Titel: Lincolns Träume Kostenlos Bücher Online Lesen
Autoren: Connie Willis
Vom Netzwerk:
»den Winter über, indes wir nur wenig Hoffnung hatten, zunehmend schwächer und kränker wurde«.
    Die Auskünfte der Ärzte sind wenig besser. Sie diagnostizieren Schmerzen und schwere Erkältungen und ›Diffusion des Herzens‹. Robert E. Lee, der mit an Sicherheit grenzender Wahrscheinlichkeit während des Kriegs an einer Angina gelitten hatte und an einem Herzanfall gestorben war, wurde abwechselnd rheumatische Reizung, venöse Verstopfung und Ischias zugeschrieben. Die modernen Diagnosen waren nur deshalb zusammengepuzzelt worden, weil jemand daran gedacht hatte, die Symptome aufzuschreiben. Sonst hätte niemand auch nur die leiseste Idee gehabt, woran er gestorben war.

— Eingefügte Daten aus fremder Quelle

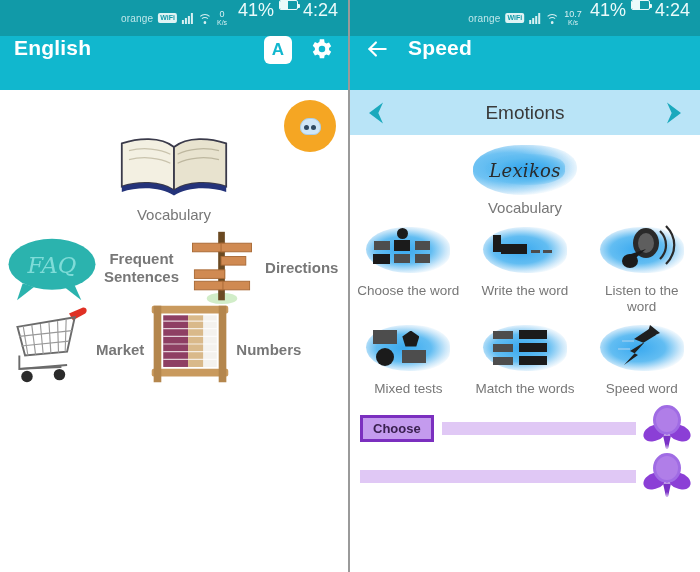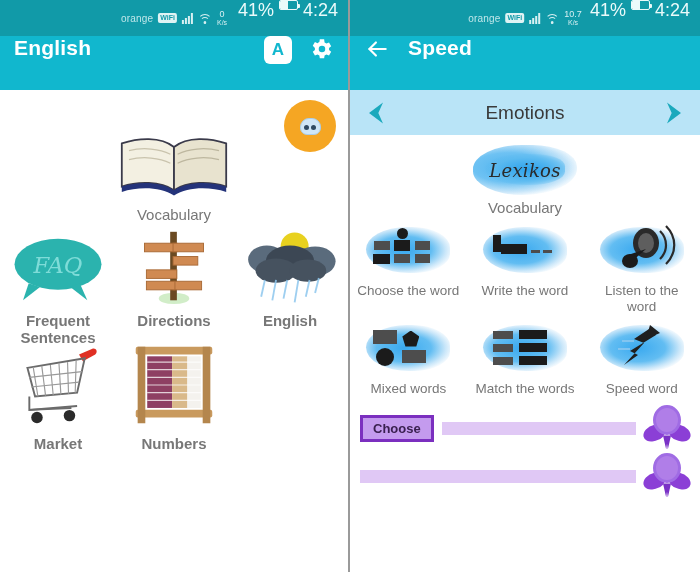--- a/index.html
+++ b/index.html
@@ -101,7 +101,7 @@
   .hero .cap { margin-top: 8px; }
 
   .grid3 { display: grid; grid-template-columns: repeat(3, 1fr); }
-  .cellL { display:flex; flex-direction:column; align-items:center; }
+  .cellL { display:flex; flex-direction:row; align-items:center; }
   .cellL .icon { height: 82px; display:flex; align-items:flex-end; justify-content:center; }
   .cellL .cap { margin-top: 6px; font-weight: bold; }
 

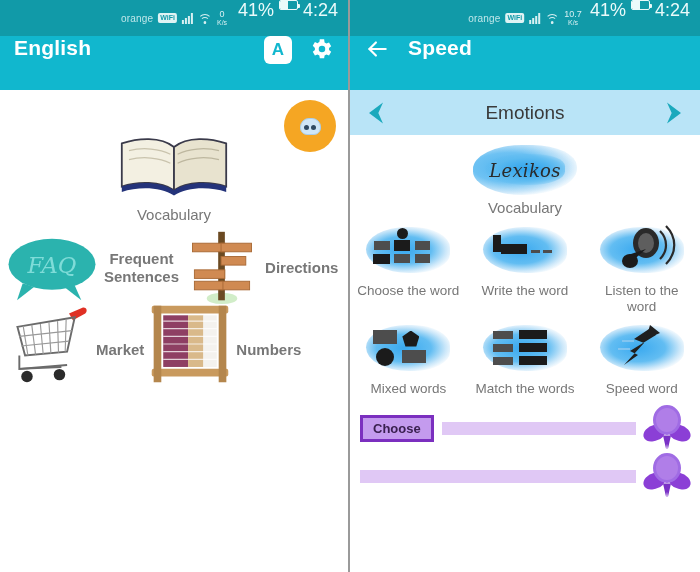--- a/index.html
+++ b/index.html
@@ -463,7 +463,7 @@
             <i class="blk" style="left:42px;top:29px;width:24px;height:13px"></i>
           </span>
         </div>
-        <div class="cap">Mixed words</div>
+        <div class="cap">Mixed tests</div>
       </div>
 
       <div class="cellR">

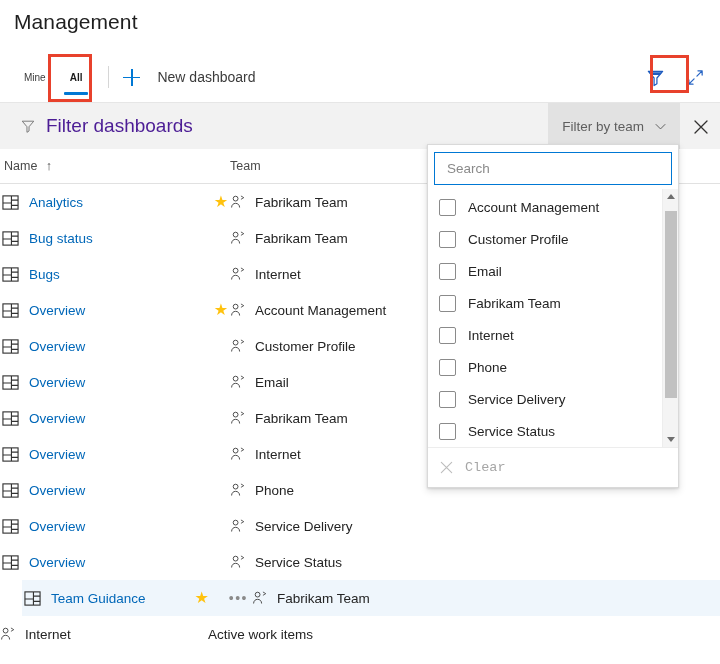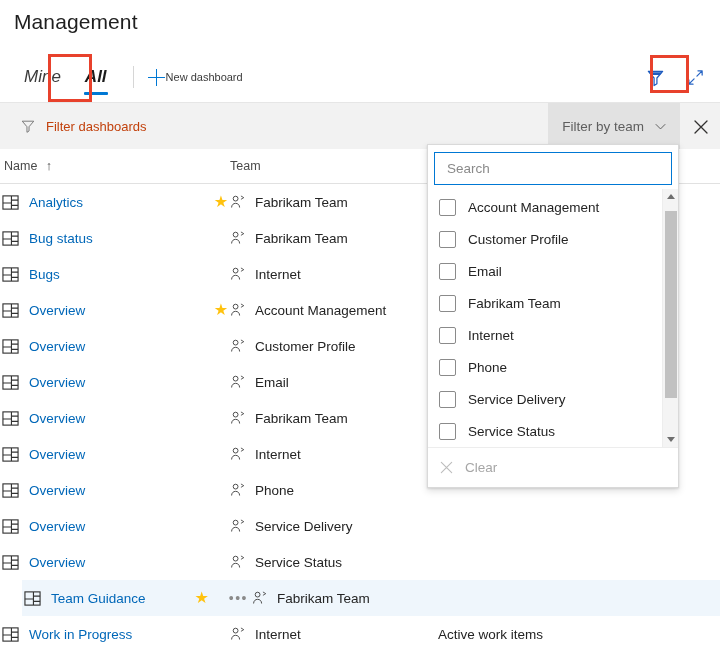--- a/index.html
+++ b/index.html
@@ -47,11 +47,10 @@
     height: 50px;
     display: flex; align-items: center; justify-content: center;
     padding: 0 12px;
-    font-size: 17px;
+    font-size: 10px;
     color: #3b3b3b;
     cursor: pointer;
     user-select: none;
-    font-style: italic;
   }
   .tab.active { color: #1b1b1b; font-weight: 700; }
   .tab.active::after {

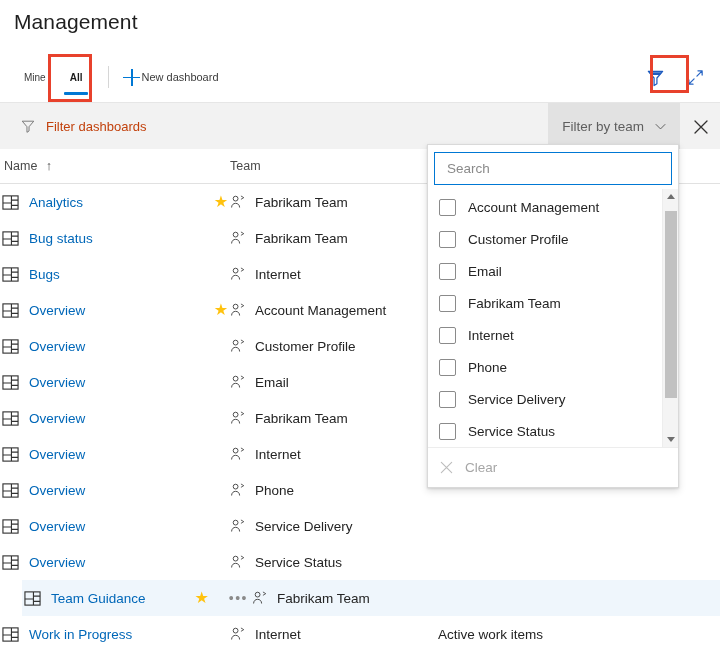--- a/index.html
+++ b/index.html
@@ -69,8 +69,8 @@
   }
   .new-dash {
     display: flex; align-items: center;
-    gap: 1px;
-    font-size: 11px;
+    gap: 17px;
+    font-size: 14px;
     color: #3b3b3b;
     cursor: pointer;
     padding: 0 4px;

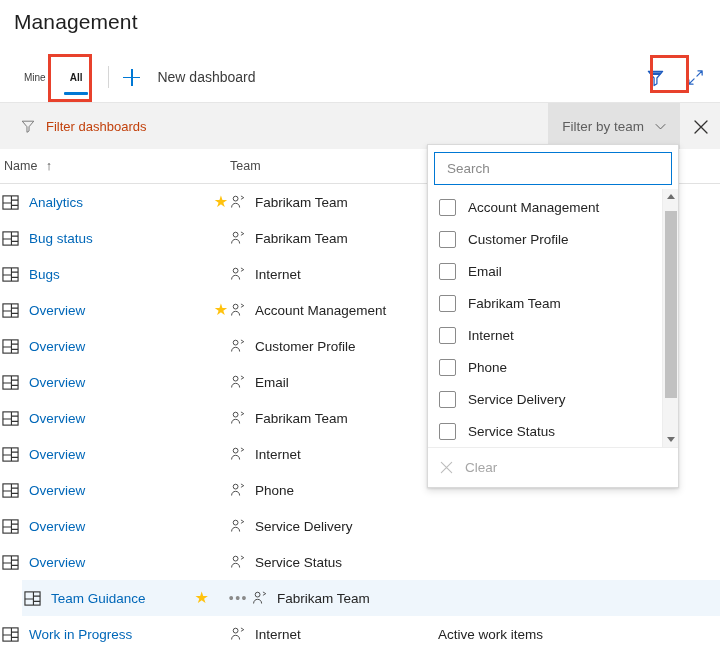--- a/index.html
+++ b/index.html
@@ -119,8 +119,8 @@
     display: flex; align-items: center;
     gap: 10px;
     margin-left: 20px;
-    font-size: 13px;
-    color: #c2410c;
+    font-size: 19px;
+    color: #4c1d95;
     cursor: text;
   }
   .filter-by-team {

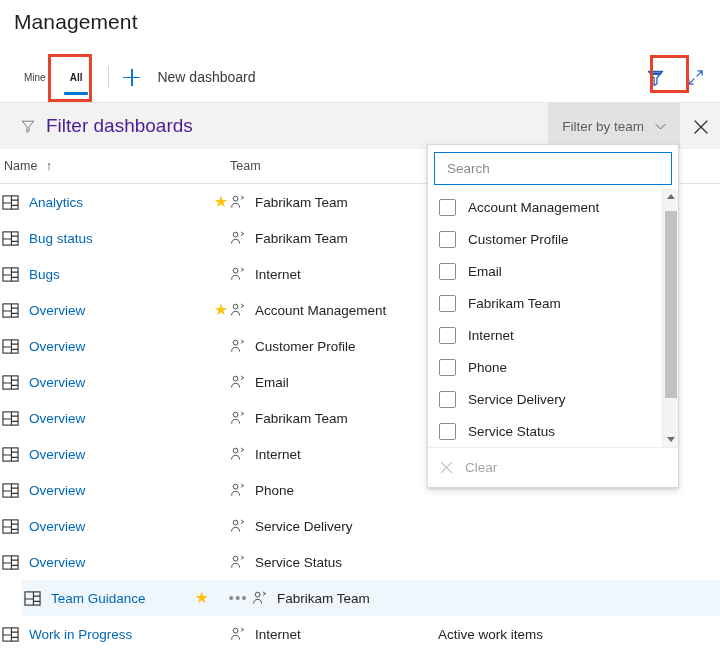--- a/index.html
+++ b/index.html
@@ -297,6 +297,7 @@
     font-size: 13.5px;
     color: #a6a6a6;
     cursor: default;
+    font-family: Liberation Mono, monospace;
   }
 
   svg { display: block; }

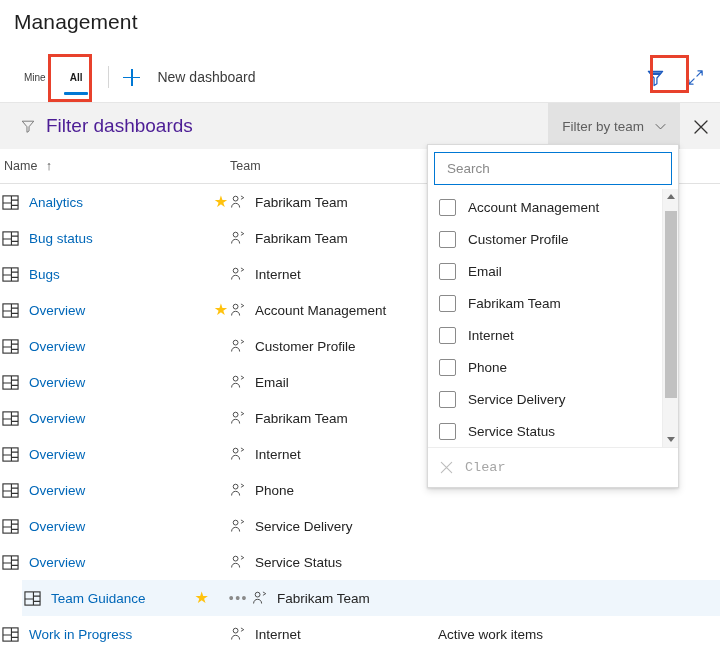--- a/index.html
+++ b/index.html
@@ -652,15 +652,6 @@
           <div class="desc-cell"></div>
         </div>
         <div class="trow">
-          <div class="name-cell">
-            <span>
-              <svg width="17" height="17" viewBox="0 0 18 18">
-                <rect x="1" y="2" width="16" height="14" fill="none" stroke="#333" stroke-width="1.2"></rect>
-                <path d="M1 9.5 H10 M10 2 V16 M10 6.5 H17 M10 12 H17" stroke="#333" stroke-width="1.2" fill="none"></path>
-              </svg>
-            </span>
-            <span class="dash-link">Work in Progress</span>
-          </div>
           <div class="team-cell">
             <span>
               <svg width="16" height="16" viewBox="0 0 18 18">

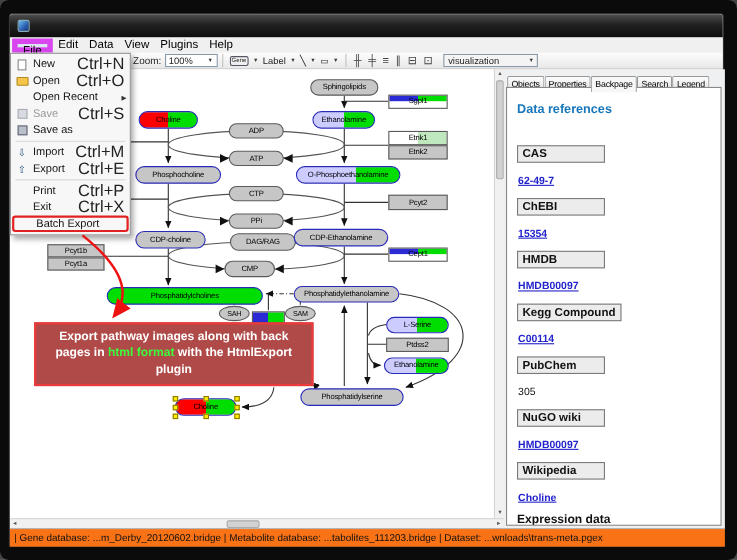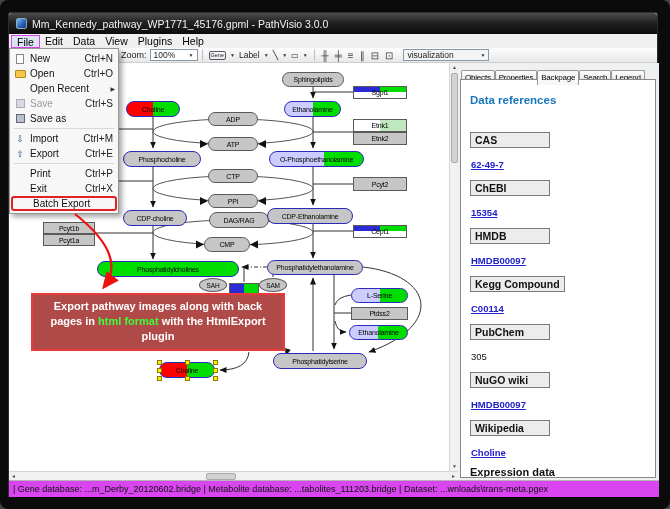--- a/index.html
+++ b/index.html
@@ -104,7 +104,6 @@
 
     <div class="titlebar">
       <span class="appicon"></span>
-      <span>Mm_Kennedy_pathway_WP1771_45176.gpml - PathVisio 3.0.0</span>
     </div>
 
     <div class="menubar" id="menubar">

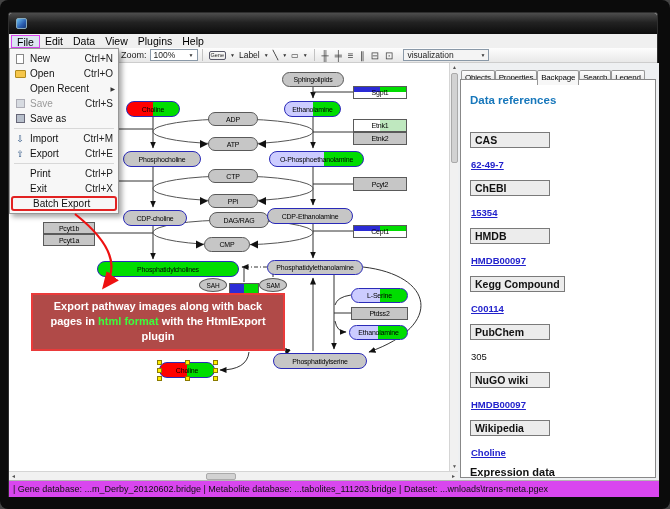--- a/index.html
+++ b/index.html
@@ -14,7 +14,7 @@
   
   .menubar { position:absolute; left:0; top:21px; width:100%; height:14px; background:#f0f0f0; display:flex; align-items:center; font-size:10.5px; padding-left:2px; }
   .mb-item { padding:0 5px; height:13px; line-height:13px; }
-  .mb-item.active { border:1px solid #d946ef; background:#dce6f2; }
+  .mb-item.active { border:5px solid #d946ef; background:#dce6f2; }
 
   
   .toolbar { position:absolute; left:0; top:35px; width:100%; height:15px; background:linear-gradient(#fdfdfd,#e8e8e8); border-bottom:1px solid #cdcdcd; display:flex; align-items:center; font-size:9px; padding-left:112px; color:#222; }

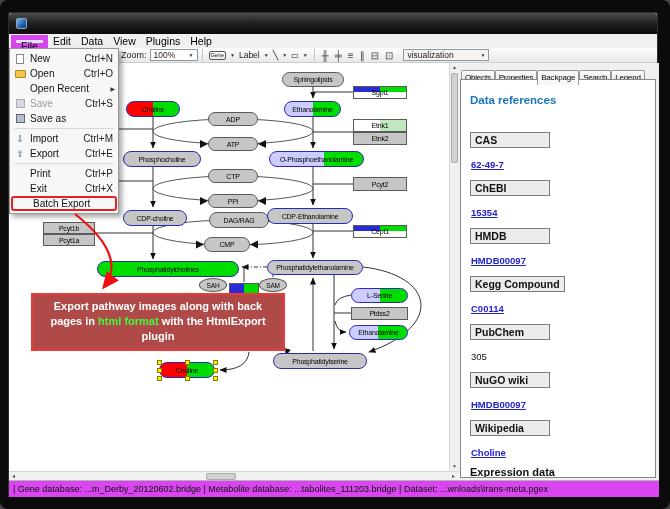--- a/index.html
+++ b/index.html
@@ -85,7 +85,7 @@
   .fm-item.highlighted { border:2px solid #e22222; border-radius:3px; margin:0 1px; }
   .fm-icon { width:14px; display:inline-flex; justify-content:center; align-items:center; margin-right:3px; font-size:9px; color:#345a88; }
   .fm-label { flex:1; }
-  .fm-short { font-size:10px; color:#222; margin-right:2px; }
+  .fm-short { font-size:15px; color:#222; margin-right:2px; }
   .fm-sub { font-size:6px; color:#333; }
   .fm-sep { height:1px; background:#d8d8d8; margin:2px 4px; }
   .ic { display:inline-block; }

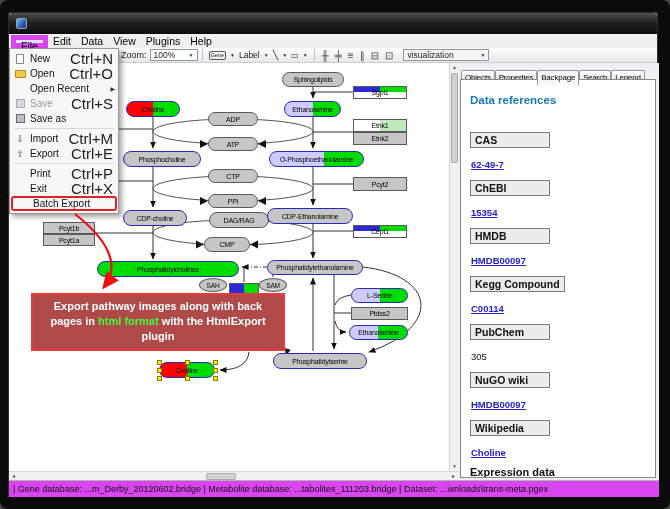--- a/index.html
+++ b/index.html
@@ -76,7 +76,7 @@
   .expr-heading { font-weight:bold; font-size:11px; color:#111; margin-top:2px; }
 
   
-  .statusbar { position:absolute; left:0; top:467px; width:650px; height:17px; background:#d946ef; border-top:1px solid #b5b5b5; font-size:9px; color:#111; display:flex; align-items:center; padding-left:4px; white-space:nowrap; overflow:hidden; }
+  .statusbar { position:absolute; left:0; top:467px; width:650px; height:17px; background:#f97316; border-top:1px solid #b5b5b5; font-size:9px; color:#111; display:flex; align-items:center; padding-left:4px; white-space:nowrap; overflow:hidden; }
 
   
   .filemenu { position:absolute; left:0; top:35px; width:110px; background:#f7f7f7; border:1px solid #979797; box-shadow:3px 3px 5px rgba(0,0,0,.35); padding:2px 0; z-index:50; }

    Wie auch immer, Willie Lincoln bekam eine ›Erkältung‹ und starb an Lungenentzündung oder Typhus oder vielleicht auch an Malaria – was es auch gewesen sein mag, es war möglicherweise ansteckend, denn sein Bruder Tad war ebenfalls krank – oder an etwas ganz anderem, und er lag im Grünen Zimmer aufgebahrt und wurde anschließend zur Begräbnisfeier in das östliche Zimmer gebracht.
    Das Begräbnis war gut dokumentiert, obwohl ich Randall beiseitelegen und in dem Durcheinander von Brouns Studierzimmer nach den Einzelheiten suchen mußte. Die Regierungsgebäude waren am Tag des Begräbnisses geschlossen, was Justizminister Bates irritierte, der den Kommentar abgab, Willie sei »von seinen Eltern zu sehr vergöttert worden«. Lincoln, sein Sohn Robert und Mitglieder des Kabinetts waren zugegen, aber nicht Mrs. Lincoln. Der Geistliche Dr. Gurley hielt den Gottesdienst, Willie wurde auf einem Leichenwagen verstaut, und dann, wie bei Tom Tita, der Katze, verlor sich seine Spur.
    Randall brach gefühllos hinter der Begräbnisfeierlichkeit ab; alle anderen, die ich las, zitierten Sandburg, und Sandburg sagte unbekümmert, Willies Leichnam sei zur Beerdigung zurück in den Westen geschickt worden. Das wurde er auch, aber nicht vor 1865. Dessen war ich mir sicher. Lloyd Lewis hatte jede Einzelheit von Lincolns Trauerfeier und der langen Zugreise nach Springfield beschrieben, Willies Sarg eingeschlossen, der im Leichenwagen vor dem seines Vaters stand, also wurde er erst nach drei Jahren ›in den Westen zurückgeschickt‹, und Sandburg mußte es von allen am besten wissen.
    Sandburg hatte Lewis von den alten Chicagoer Reporterzeiten her gekannt. Er nannte ihn ›Freund Lewis‹, als er die Einleitung zu Lewis Der Lincoln-Mythos schrieb. Ich fragte mich, ob Sandburg vergessen hatte, was Lewis über Willie geschrieben hatte, oder ob etwas zwischen ihnen vorgefallen war, etwas, das die Freundschaft zwischen ihnen beendete und das dazu führte, daß sie ihre Bücher gegenseitig nicht mehr lasen. Oder steckte vielleicht ein Mädchen hinter alledem?
    Doch selbst bei Lewis, der eine Fundgrube für alle Lincolnforscher war, stand nichts darüber, wo Willies Leichnam drei lange Jahre über gewesen war. Sollte ich davon ausgehen, daß er die ganze Zeit über im östlichen Zimmer gelegen und Lincoln Alpträume verursacht hatte? Oder hatte man ihn im Vorgarten des Weißen Hauses beerdigt?
    Es war Viertel vor vier. Ich stellte die Bücher dorthin, wo sie vielleicht auch dann noch sein würden, wenn ich sie das nächste Mal brauchte, und rief Annie an.
    Sie war schläfrig, und das beruhigte mich. Sie hatte nicht in ihrem nassen Mantel am Fenster gestanden und in den Schnee hinausgeschaut und Richard zugehört, der ihr erzählte, daß sie verrückt sei. Sie hatte geschlafen.
    »Wie geht es dir?« fragte ich.
    »Gut«, sagte sie, aber langsam, in einem fragenden Ton.
    »Fein. Ich habe mir wegen dir Sorgen gemacht. Ich hatte Angst, du könntest dich draußen in Arlington erkältet haben.« Erkältet haben. Ich redete wie ein Bürgerkriegsdoktor.
    »Nein«, sagte sie, und diesmal klang sie ein wenig selbstgewisser. »Richard hat mir heißen Tee gemacht und mich ins Bett gebracht. Ich glaube, ich bin eingeschlafen.«
    »Annie, läßt dich Richard etwas einnehmen? Irgendwelche Medikamente?«
    »Richard?« sagte sie, und wieder hatte sie den schwachen fragenden Ton in ihrer Stimme.
    »Ist Richard da?« fragte ich.
    »Nein«, sagte sie, und das war bis jetzt das einzige, worüber sie sich ganz sicher zu sein schien. »Er ist im Institut.«
    »Annie«, sagte ich mit dem Gefühl, vom Fuß eines Hügels zu ihr hochzurufen, »nimmst du irgendwelche Medikamente, irgendwelche Tabletten?«
    »Nein«, sagte sie durch ein Gähnen hindurch.